**Work order**
For each line of the data below, copy it if it holds the word "numero".

*** Begin section ***

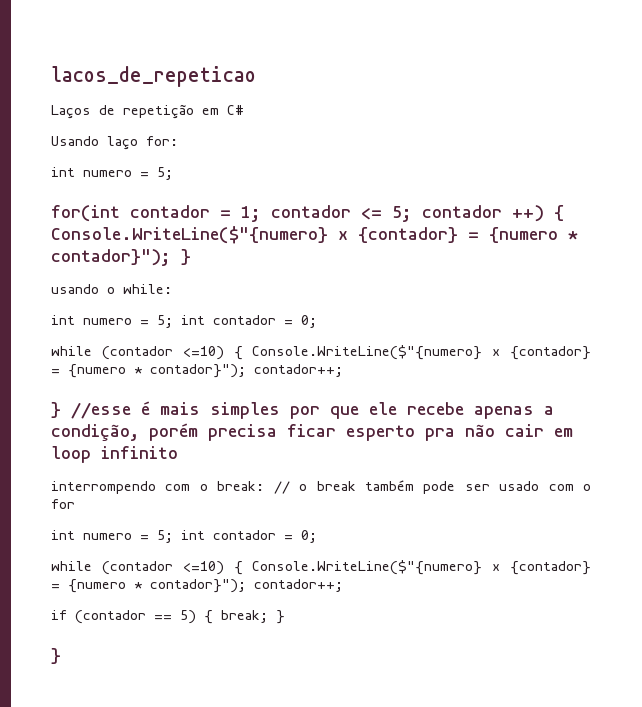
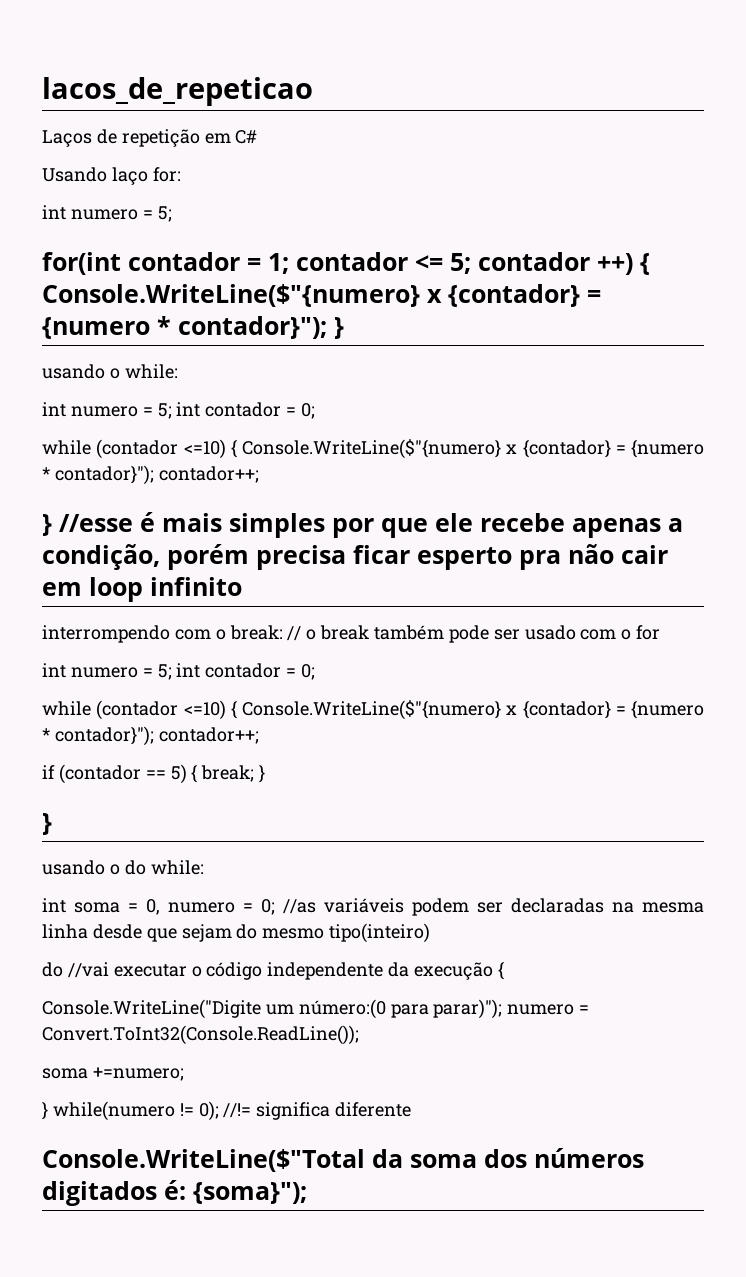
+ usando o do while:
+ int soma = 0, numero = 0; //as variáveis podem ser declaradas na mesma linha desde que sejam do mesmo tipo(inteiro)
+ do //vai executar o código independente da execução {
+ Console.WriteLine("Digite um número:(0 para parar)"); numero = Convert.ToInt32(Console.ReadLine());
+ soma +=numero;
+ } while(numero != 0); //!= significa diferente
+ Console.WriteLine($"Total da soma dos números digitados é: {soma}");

*** End section ***

**Answer area**
+ int soma = 0, numero = 0; //as variáveis podem ser declaradas na mesma linha desde que sejam do mesmo tipo(inteiro)
+ Console.WriteLine("Digite um número:(0 para parar)"); numero = Convert.ToInt32(Console.ReadLine());
+ soma +=numero;
+ } while(numero != 0); //!= significa diferente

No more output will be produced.